Entire Agreement of the Parties
Section 9.02. This agreement supersedes any and all agreement, either oral or written, between the parties hereto with respect to the rendering of services by Contractor for Client and contains all the covenants and agreements between the parties with respect to the rendering of such services in any manner whatsoever. Each party to this agreement acknowledges that no representations, inducements, promises, or agreements, orally or otherwise, have been made by any party, or anyone acting on behalf of any party, which are not embodied herein, and that no other agreement, statement, or promise not contained in this agreement shall be valid or binding. Any modification of this agreement will be effective only if it is in writing signed by the party to be charged.

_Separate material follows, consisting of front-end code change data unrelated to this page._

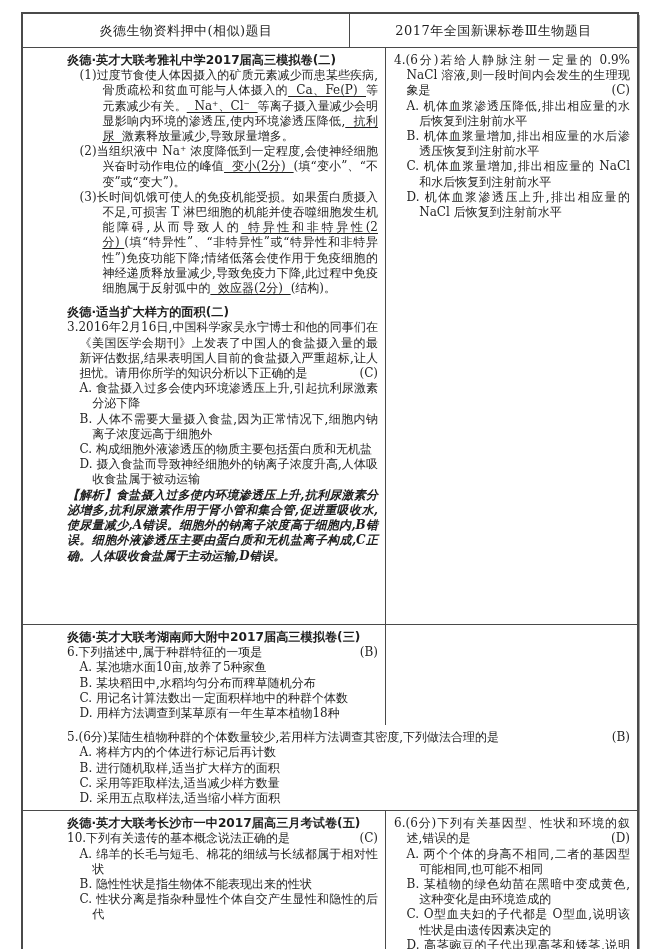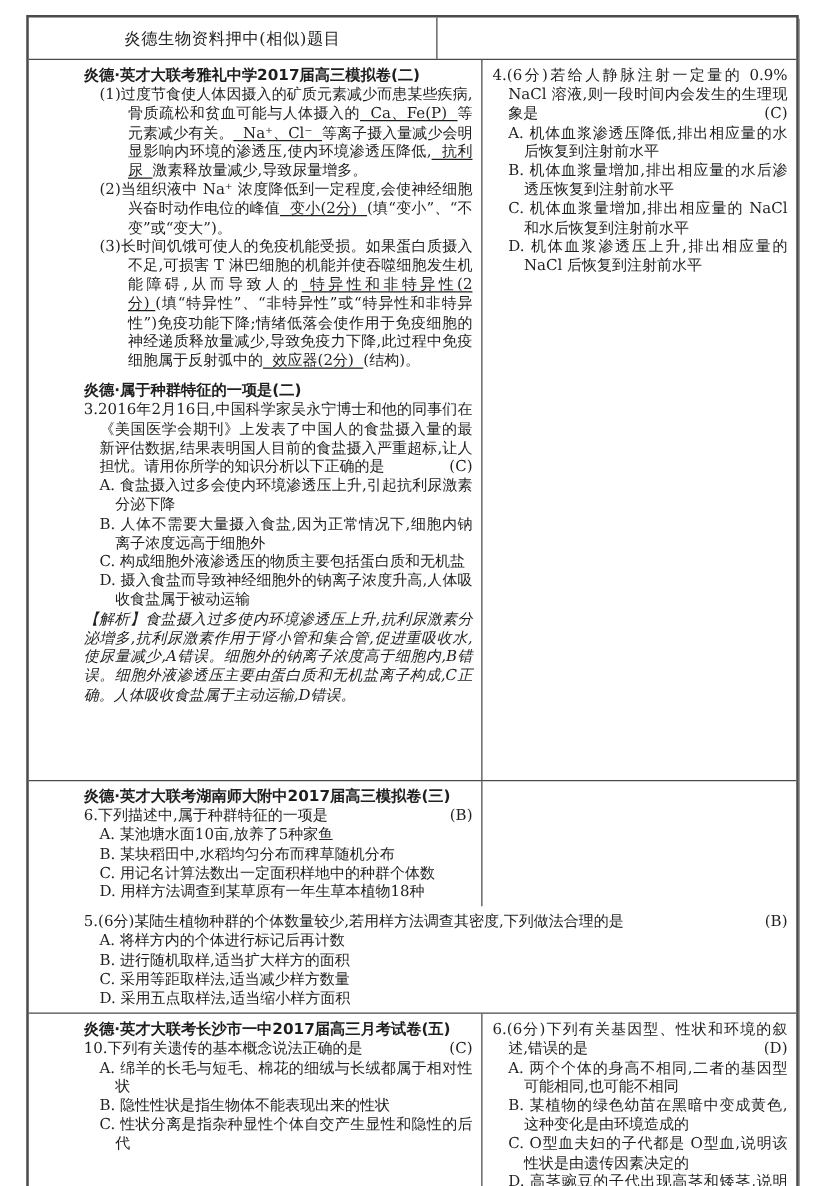"2017年全国新课标卷Ⅲ生物题目" div.th { html: none -> <div>2017年全国新课标卷Ⅲ生物题目</div> }
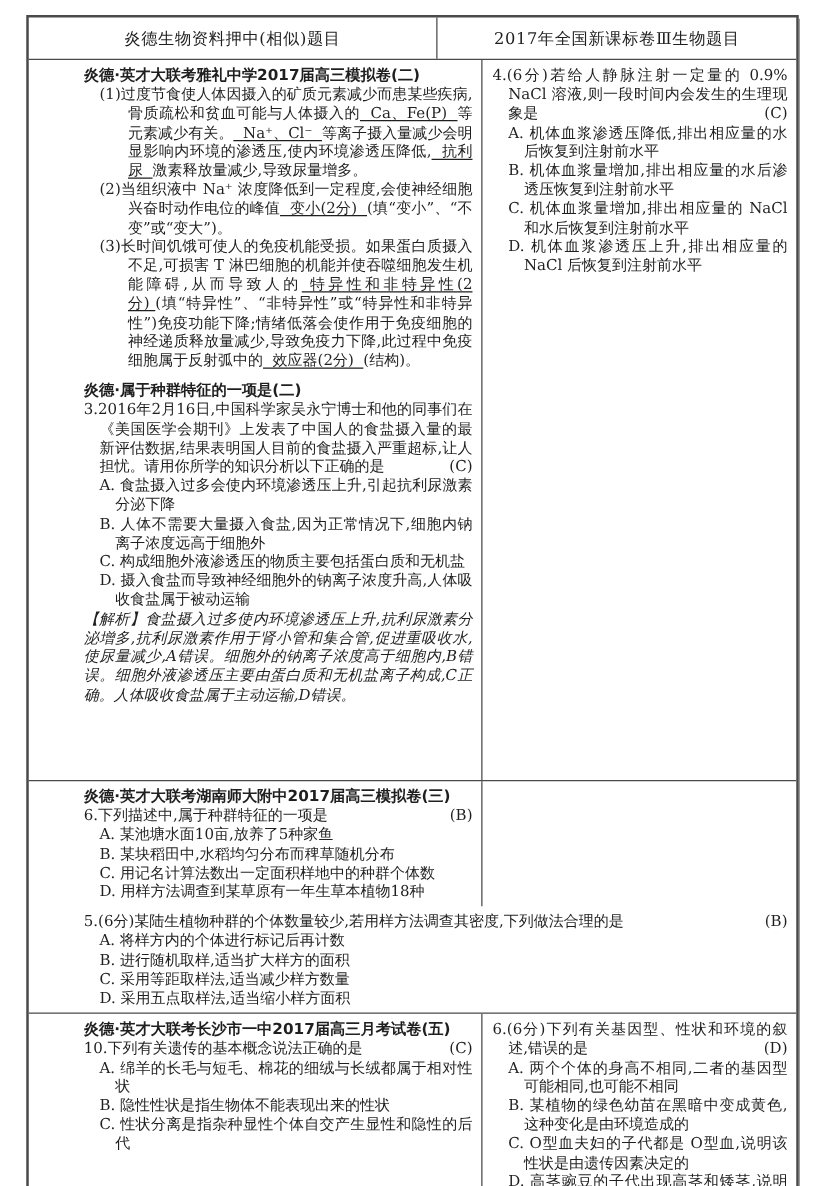"炎德·属于种群特征的一项是(二)" div.b { text: 属于种群特征的一项是 -> 适当扩大样方的面积 }
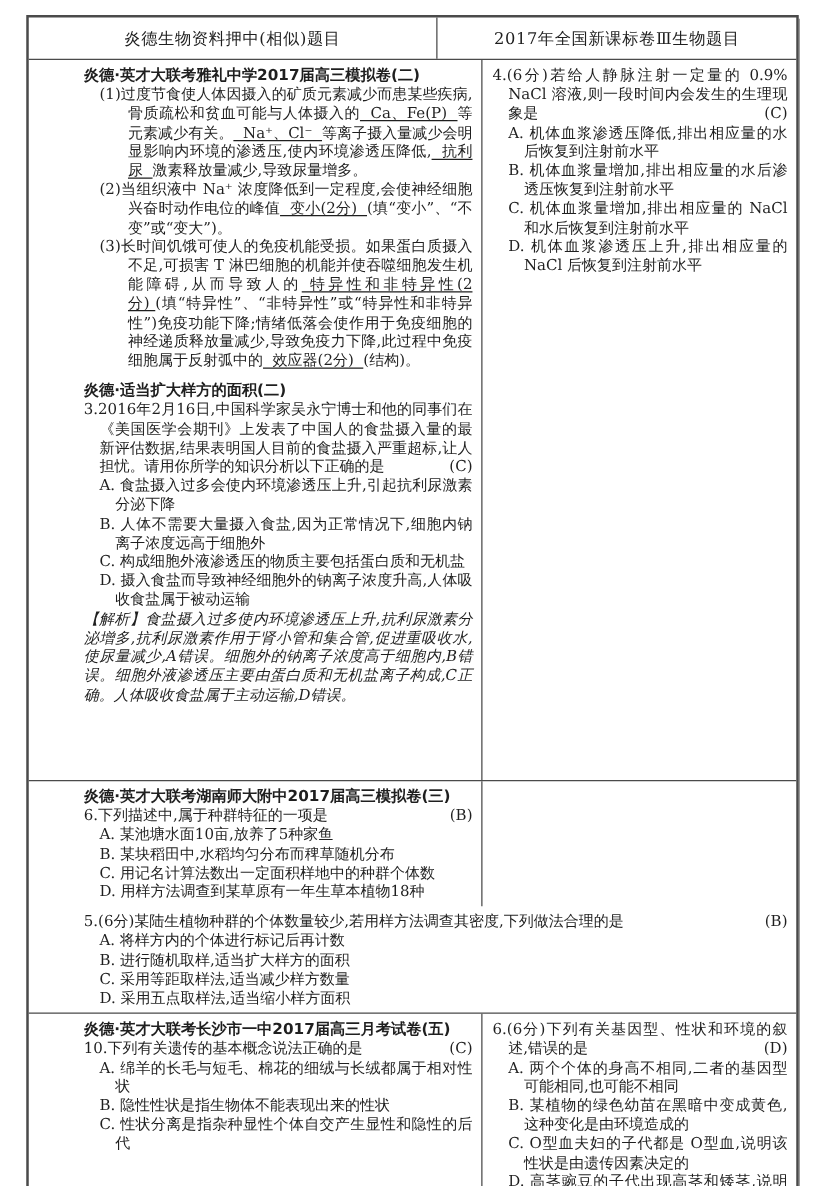"【解析】食盐摄入过多使内环境渗透压上升,抗利尿激素分泌增多,抗利尿激素作用于肾小" .b-exp { font-weight: none -> bold }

Section 9.03. If any provision in this agreement is held by a court of competent jurisdiction to be invalid, void, or unenforceable, the remaining provisions will nevertheless continue in full force without being impaired or invalidated in any way.
Section 9.04. If any action at law or in equity, including an action for declaratory relief, is brought to enforce or interpret the provisions of this agreement, the prevailing party will be entitled to reasonable attorneys’ fees, which may be set by the court in the same action or in a separate action brought for that purpose, in addition to any other relief to which that party may be entitled.
Section 9.05. This agreement will be governed by and construed in accordance with the laws of the State of California.
Executed at San Diego, California, on the date and year first above written.